If that's the case why then is Washington Avenue lined with mom-and-pop businesses - including retail, a movie theater, restaurants, hotels, a brewery, corporate and IT businesses etc. If the city was all that bad why was there an award-winning Four Seasons developed, Cupples Station restoration, Citygarden, Peabody Opera House, construction of the SLU Law School, new ballpark and BPV, MX District, planned renos of the Arcade-Wright, Roberts Tower, Mayfair, Jefferson Arms etc. etc.

We could even go outside of downtown to CORTEX. Why has one of the world's most successful start-up incubators chosen St. Louis for its first expansion? Look at BJC, Forest Park, Carondelet Coke, North Riverfront projects, the CWE and infrastructure projects too numerous to count. This demonstrates how the city is working to get things done.

And at one time, I think the regional office of Walgreen's vowed to never return to downtown because of the Century flap. It's not the city's fault Walgreen's chose not to see the vision.

Of course we always want more and/or perfection. And although there's likely more work to be tightened up (referencing the FBI investigation in the the Parks Department), the city has done a lot in recent years to build and maintain businesses, improve customer service, response to businesses and other city stakeholders.

More work needs to be done, certainly, but St. Louis is a whole lot more vibrant and accountable than it has been in a long time.

PostMay 23, 2013#817

kbshapiro wrote:If Arch City would just read what I say in my posts, we'd be on the same page.

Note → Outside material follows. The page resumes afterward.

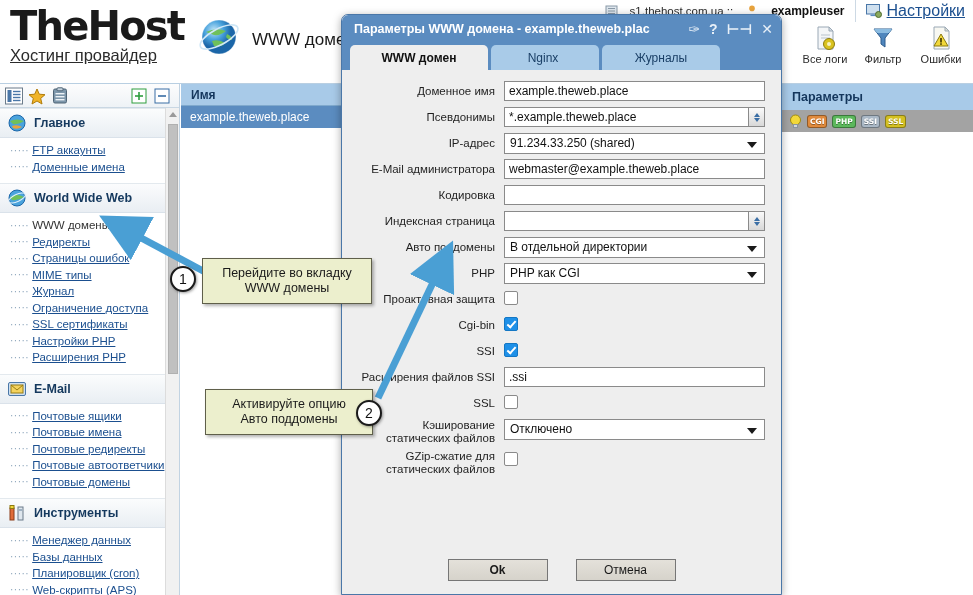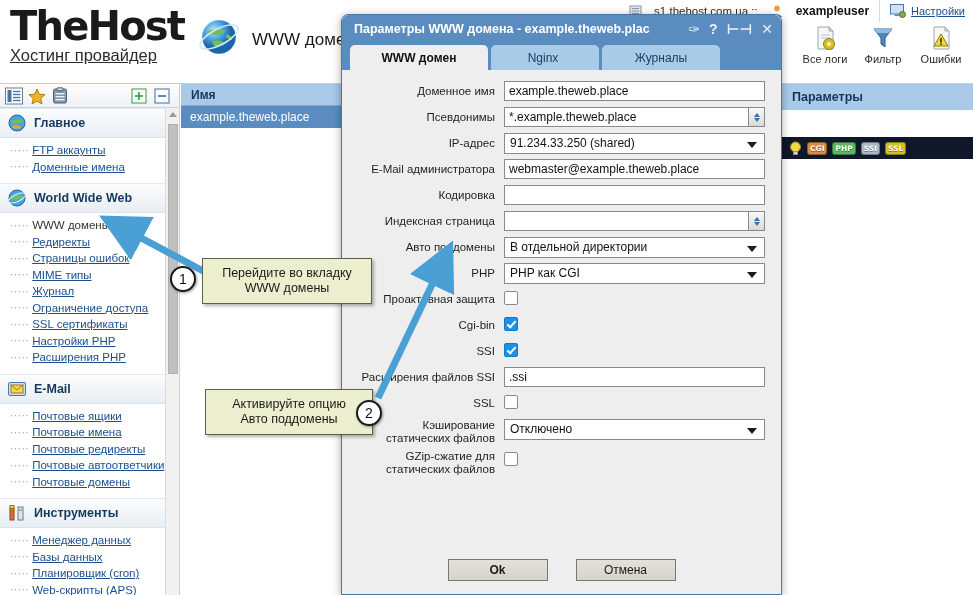"Настройки" .acct-settings { font-size: 11px -> 16px }
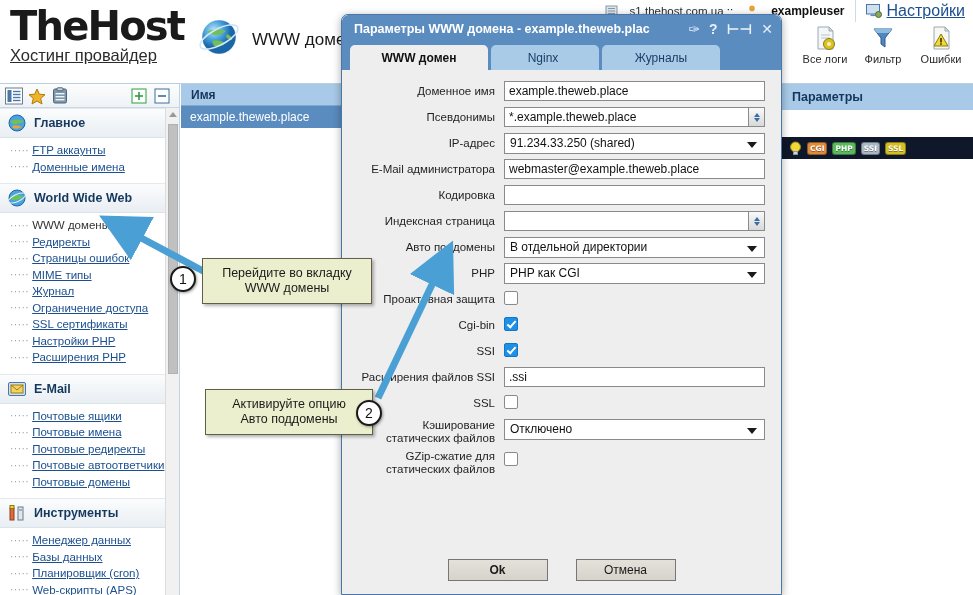"CGI" .rp-badges { background: #0f172a -> #a3a3a3; margin-top: 27px -> none }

So, I'll say it again...A SUCCESSFUL Macy's would attract other national retail. Its not just about having a Macy's downtown. It's having one that's making a lot of money. Then competitors swoop in to either play off their traffic generation and/or take away some of their revenue. Simple, logical business common sense.
I have accepted and understand what is plausible for you. I've given you credit for being closer to the industry. But here’s what I see.

Do you know how successful downtown Houston is nowadays. It is booming at this time. New hotels, new towers, new streetscape, new retail, new performing arts centers, a new major league soccer venue, new condo towers under construction and planned, refurbished buildings being restored into apartments, lofts and hotels, and a new convention center hotel that is already about to expand.

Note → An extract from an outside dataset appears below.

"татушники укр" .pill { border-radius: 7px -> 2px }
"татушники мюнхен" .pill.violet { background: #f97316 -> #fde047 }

Downtown Houston has a Cordish entertainment center, The Shops at Houston Center and new rail lines under construction from downtown. Houston has numerous underground pedestrian tunnels with numerous retail stores in them. These underground tunnels CONNECTED to Macy’s and numerous very large office buildings.

In 2008, a developer built the successful The Houston Pavilions right across from the downtown Macy’s. Right across the street.

None of the new businesses came to downtown Houston because of Macy’s or any other "anchor" store. They came because DEVELOPERS built projects that ultimately brought them in – just like the redone 600 Washington project in the MX District is doing and like what Cordish is planning for the BPV.

[And for the record, downtown St. Louis has more residents, way more hotel rooms and more tourism than downtown Houston.]

Point is, there was money to be spent and new retail all around the downtown Houston store – which was the only major department store downtown. Yet, Macy’s closed the downtown Houston store.


Foreground, Houston Pavilions. Right, tan building is Macy's.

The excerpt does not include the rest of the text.